Every journey has a beginning. Not merely a first destination, but a moment — a single decision, or sometimes a single piece of paper — that sets everything else in motion.
For this particular traveller, that moment arrived not at an airport or a departure gate, but in the middle of a filing exercise.
Pride March Victoria had been administered for a very long time by the same steady hands — Penny and Liz, who managed it with a brilliance that made the complexity look effortless. A change of guard, when it came, was inevitable. What followed was the forensic sorting of decades of accumulated paperwork, the kind of archival excavation that organisations periodically require and rarely enjoy.
It was through that process that a previous attendance at the InterPride AGM and World Conference in New Zealand came to light. One thing led to another. The board decided to send a representative to the next conference.
The next conference was in Zurich.
I had travelled before, so that aspect held no particular anxiety.
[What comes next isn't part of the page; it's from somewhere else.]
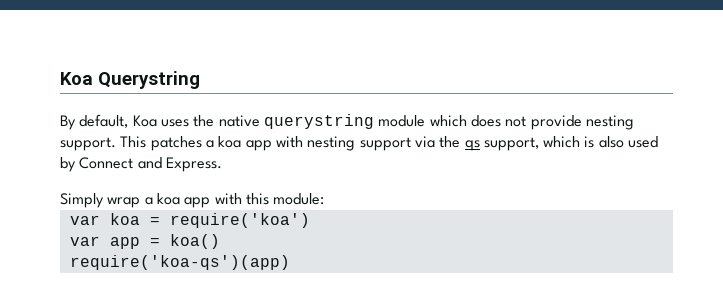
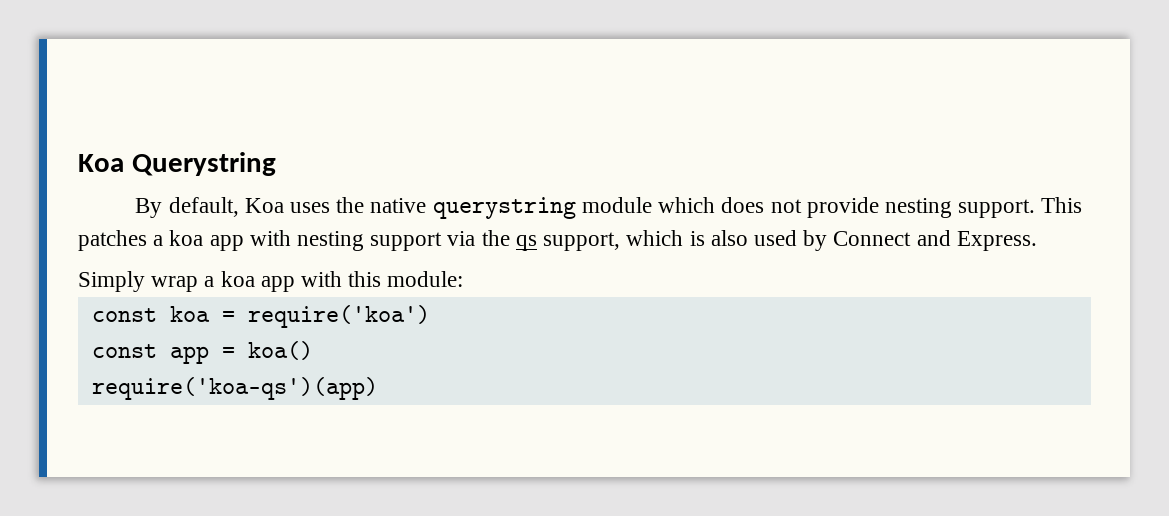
[69,215,100,225] var -> [91,308,157,322] const
[69,236,100,246] var -> [91,344,157,358] const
InterPride, however, was another matter entirely — a steep learning curve arrived at quickly, navigated largely on the strength of the warmth and generosity of those already inside the organisation. The welcome was genuine, the information freely given, and the experience that followed would ultimately span twelve years of service to LGBTIQA+ communities on the world stage.
It began, as so many things do, with a filing cabinet.
Zurich — The City

Zurich International Airport is something to behold, matched only by its efficiency. It ran, as one might expect, like a Swiss watch — a cliché that exists because it is simply, immovably true. From the moment of arrival, the machinery of the place operated with a quiet precision that made every other airport feel slightly improvised by comparison.
The city itself rewards the traveller in equal measure. History-rich, architecturally spectacular, and genuinely welcoming to all and sundry — Zurich wears its beauty without ostentation. The old town unfolds along the banks of the Limmat River, medieval guild houses facing the water, church spires punctuating a skyline that has resisted the urge to modernise at the expense of what already exists.
One afternoon’s walk illustrated the scale of the region with unexpected clarity: following a path without particular intention, I found myself at the German border. Zurich is not a large city. What it lacks in scale it compensates for in concentrated quality.
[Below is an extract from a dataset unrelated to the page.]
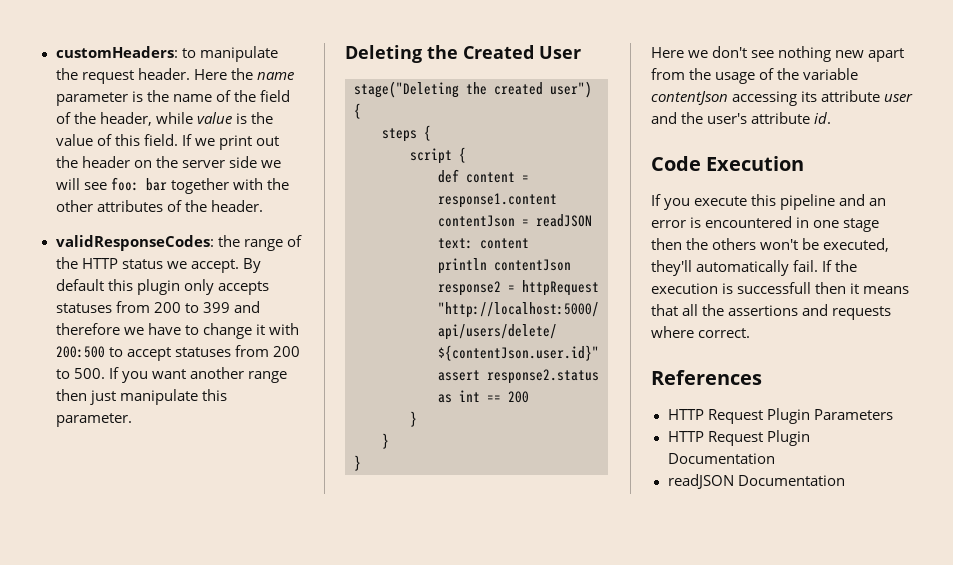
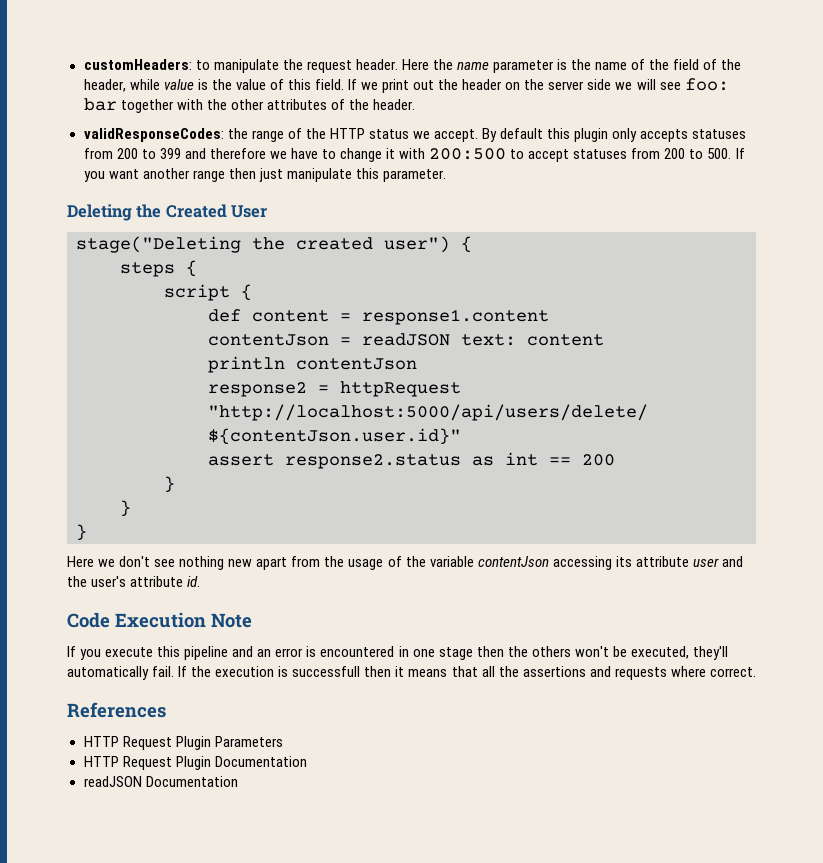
(805, 163) none -> [211,613,252,628] Note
A footnote on economics worth noting: home ownership in Zurich is among the lowest in the world. The banks own most of the buildings. It is a city of considerable wealth in which most residents are, technically, tenants. Whether this observation says more about Swiss banking or Swiss practicality is a question best left to the economists.
What it said to this particular visitor was that Zurich, for all its magnificence, would not be a place for the underfunded. The dollar exchange rate saw to that. It was, without question, one of the most expensive trips ever undertaken. The city was worth every franc. The bank balance took a more measured view.
The Conference
The conference itself was run with the same Swiss efficiency that characterised everything else about the city. InterPride — the international organisation that connects Pride events and organisations around the world — gathered its membership with the seriousness of purpose the occasion deserved, and the warmth that the LGBTIQA+ community reliably brings to its own gatherings.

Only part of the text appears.